Second of all, if the acquiring software company seeks to acquire the SaaS company’s customers as part of the deal, then the acquiring company needs to verify that the customers are actually bound by subscription agreements that are automatically assignable in the event of an acquisition.  Where the customers to be assigned are enterprise-level relationships, the acquiring software company also needs to verify the quality of the contracts in place.  In general, SaaS company customer contracts are very poorly drafted and do not include the key terms of the business relationship, which will be of particular concern in cases where the transfer of a particular customer relationship or group of relationships is essential to the deal.  Again, if the customer contracts are deemed to be insufficient, then this is a problem that should be resolved in advance of the commencement of acquisition talks.
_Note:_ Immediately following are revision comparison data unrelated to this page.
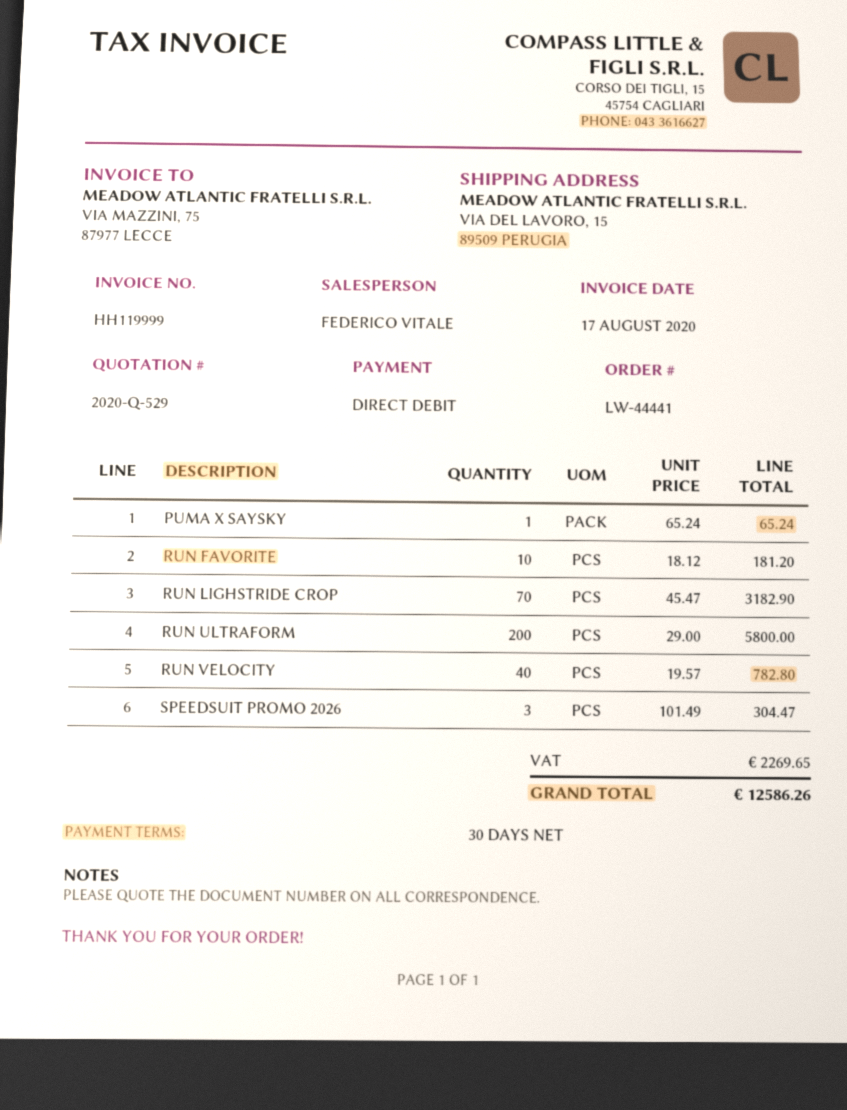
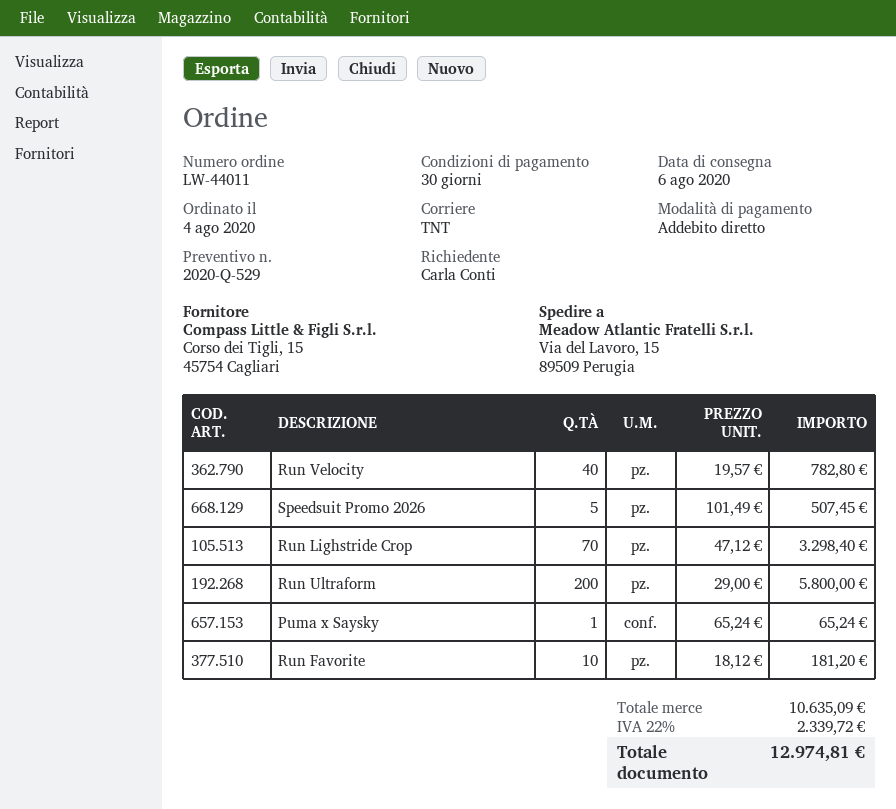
order number: LW-44441 -> LW-44011
RUN LIGHSTRIDE CROP: 70 x 45.47 = 3182.90 -> 70 x 47.12 = 3298.40
SPEEDSUIT PROMO 2026: 3 x 101.49 = 304.47 -> 5 x 101.49 = 507.45
tax: 2269.65 -> 2339.72
total: 12586.26 -> 12974.81

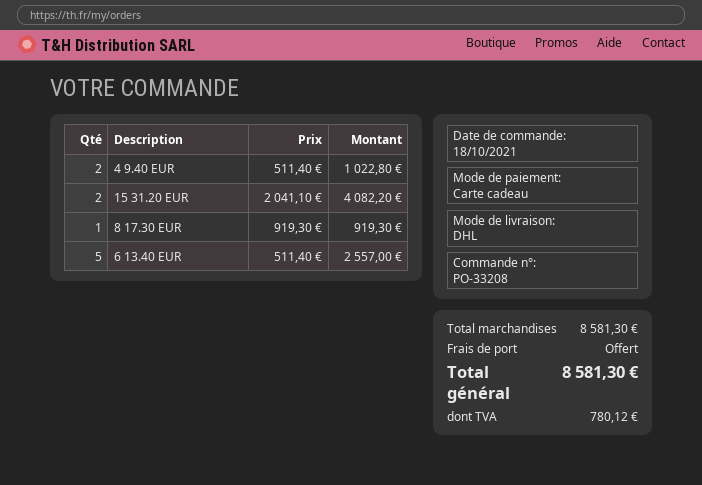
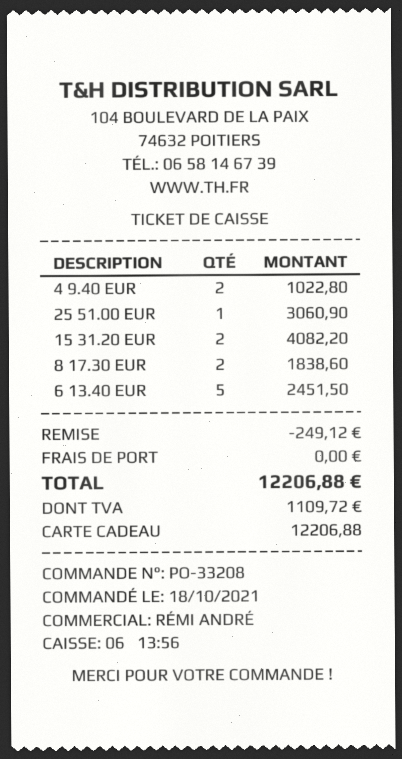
8 17.30 EUR: 1 for 919.30 -> 2 for 1838.60
6 13.40 EUR: 5 for 2557.00 -> 5 for 2451.50
25 51.00 EUR: none -> 1 for 3060.90
discount: none -> 249.12
tax: 780.12 -> 1109.72
total: 8581.30 -> 12206.88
Third, if the acquiring software company seeks to acquire the hosted software platform as part of the deal and not just the code comprising the software, then the acquiring company needs to verify the terms of the relationship in place with the target company’s host, assuming the target company is relying on a third party host as is typical in the industry.  What kind of contract is in place with the host and is it automatically assignable to an acquiring company?  Are the terms of the service level agreement governing the relationship sufficient to operate the software platform without service failures and without breaches of the customer contracts in effect?  If the host is handling personal health information for the SaaS company, is there an appropriate business associate agreement in place that complies with HIPAA?  It has been my experience that most SaaS companies do rely on a third party host for the software platform, and that a significant portion of those companies do not have an appropriate contract in place with the host to provide the expected hosting services that could be assigned to the acquiring company as part of a deal.  If a the contract with the host is identified as inadequate, then this is a problem that should again be resolved in advance of the commencement of any acquisition talks with the target.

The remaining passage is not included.